Brief
Without the pictures, write out all the lines below exactly as they appear.

Data
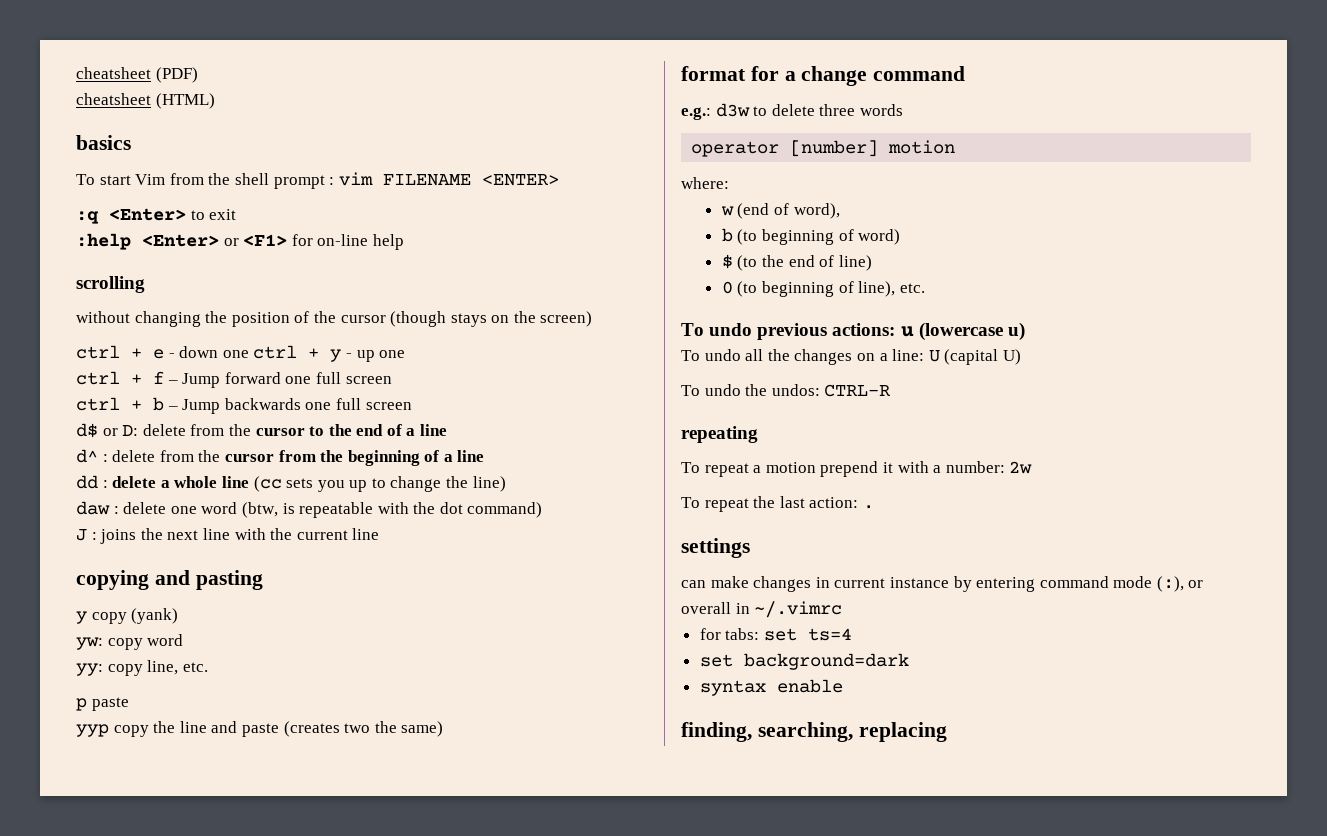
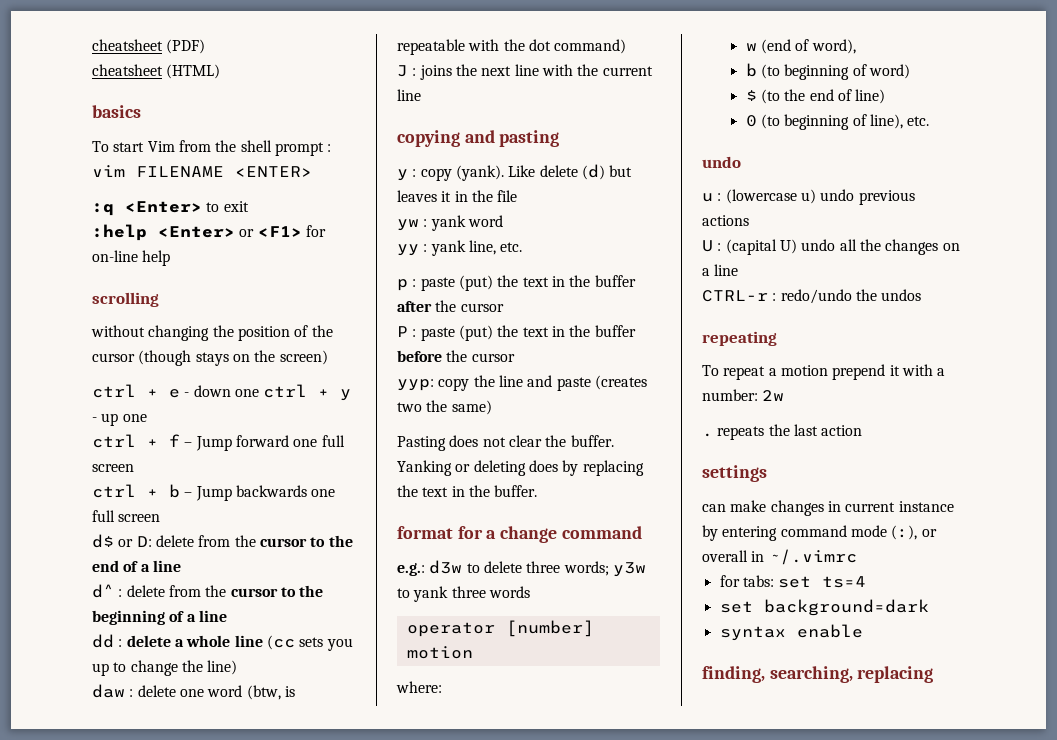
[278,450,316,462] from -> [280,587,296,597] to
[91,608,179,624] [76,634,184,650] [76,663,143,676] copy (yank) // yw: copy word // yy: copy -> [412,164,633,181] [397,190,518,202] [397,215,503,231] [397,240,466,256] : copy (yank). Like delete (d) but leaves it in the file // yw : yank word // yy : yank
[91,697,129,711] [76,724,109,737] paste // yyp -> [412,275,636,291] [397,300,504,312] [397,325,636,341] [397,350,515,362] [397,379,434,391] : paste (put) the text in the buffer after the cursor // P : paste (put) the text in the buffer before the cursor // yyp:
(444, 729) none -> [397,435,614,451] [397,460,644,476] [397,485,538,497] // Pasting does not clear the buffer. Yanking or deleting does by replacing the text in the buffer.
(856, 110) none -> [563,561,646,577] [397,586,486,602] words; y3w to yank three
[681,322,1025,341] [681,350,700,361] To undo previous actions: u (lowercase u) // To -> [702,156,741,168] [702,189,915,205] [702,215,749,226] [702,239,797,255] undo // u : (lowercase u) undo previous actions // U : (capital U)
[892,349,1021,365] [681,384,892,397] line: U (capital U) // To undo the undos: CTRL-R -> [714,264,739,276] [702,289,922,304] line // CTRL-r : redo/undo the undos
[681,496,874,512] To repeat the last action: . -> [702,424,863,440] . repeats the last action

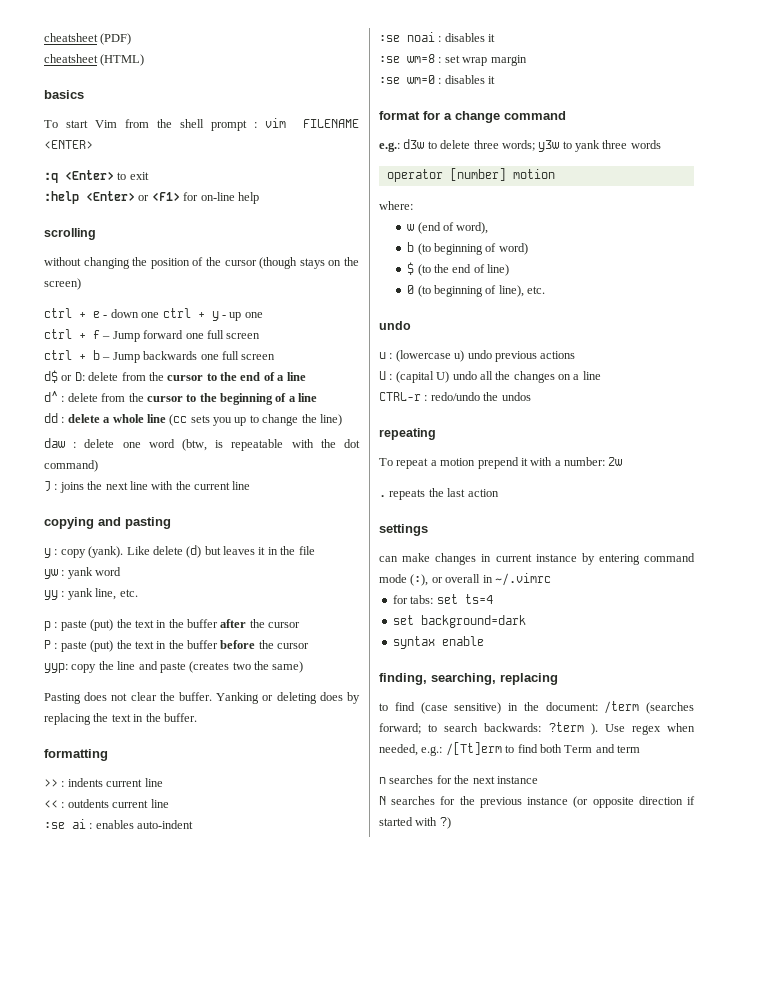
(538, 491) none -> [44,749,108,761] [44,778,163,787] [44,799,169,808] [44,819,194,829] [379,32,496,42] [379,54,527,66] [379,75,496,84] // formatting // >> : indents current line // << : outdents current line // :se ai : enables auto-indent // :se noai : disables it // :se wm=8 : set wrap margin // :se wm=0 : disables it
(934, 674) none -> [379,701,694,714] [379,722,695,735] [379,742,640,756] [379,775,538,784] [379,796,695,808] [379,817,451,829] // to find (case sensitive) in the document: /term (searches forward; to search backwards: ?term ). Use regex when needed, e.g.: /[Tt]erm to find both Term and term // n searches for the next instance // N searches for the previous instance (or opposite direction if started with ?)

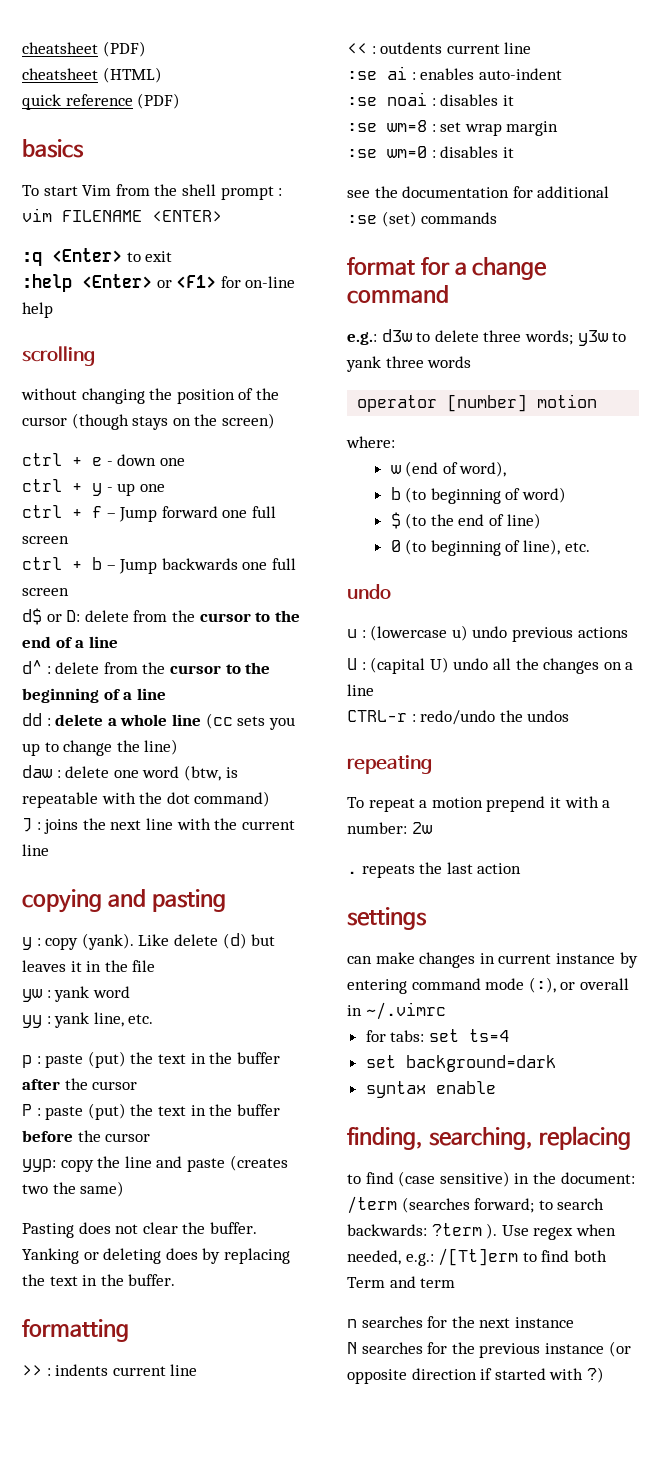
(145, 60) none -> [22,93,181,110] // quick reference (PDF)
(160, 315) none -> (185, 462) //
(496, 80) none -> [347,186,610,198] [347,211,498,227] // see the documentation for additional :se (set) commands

Result of the task
[278,450,316,462] from -> [280,587,296,597] to
[91,608,179,624] [76,634,184,650] [76,663,143,676] copy (yank) // yw: copy word // yy: copy -> [412,164,633,181] [397,190,518,202] [397,215,503,231] [397,240,466,256] : copy (yank). Like delete (d) but leaves it in the file // yw : yank word // yy : yank
[91,697,129,711] [76,724,109,737] paste // yyp -> [412,275,636,291] [397,300,504,312] [397,325,636,341] [397,350,515,362] [397,379,434,391] : paste (put) the text in the buffer after the cursor // P : paste (put) the text in the buffer before the cursor // yyp:
(444, 729) none -> [397,435,614,451] [397,460,644,476] [397,485,538,497] // Pasting does not clear the buffer. Yanking or deleting does by replacing the text in the buffer.
(856, 110) none -> [563,561,646,577] [397,586,486,602] words; y3w to yank three
[681,322,1025,341] [681,350,700,361] To undo previous actions: u (lowercase u) // To -> [702,156,741,168] [702,189,915,205] [702,215,749,226] [702,239,797,255] undo // u : (lowercase u) undo previous actions // U : (capital U)
[892,349,1021,365] [681,384,892,397] line: U (capital U) // To undo the undos: CTRL-R -> [714,264,739,276] [702,289,922,304] line // CTRL-r : redo/undo the undos
[681,496,874,512] To repeat the last action: . -> [702,424,863,440] . repeats the last action

(538, 491) none -> [44,749,108,761] [44,778,163,787] [44,799,169,808] [44,819,194,829] [379,32,496,42] [379,54,527,66] [379,75,496,84] // formatting // >> : indents current line // << : outdents current line // :se ai : enables auto-indent // :se noai : disables it // :se wm=8 : set wrap margin // :se wm=0 : disables it
(934, 674) none -> [379,701,694,714] [379,722,695,735] [379,742,640,756] [379,775,538,784] [379,796,695,808] [379,817,451,829] // to find (case sensitive) in the document: /term (searches forward; to search backwards: ?term ). Use regex when needed, e.g.: /[Tt]erm to find both Term and term // n searches for the next instance // N searches for the previous instance (or opposite direction if started with ?)

(145, 60) none -> [22,93,181,110] // quick reference (PDF)
(160, 315) none -> (185, 462) //
(496, 80) none -> [347,186,610,198] [347,211,498,227] // see the documentation for additional :se (set) commands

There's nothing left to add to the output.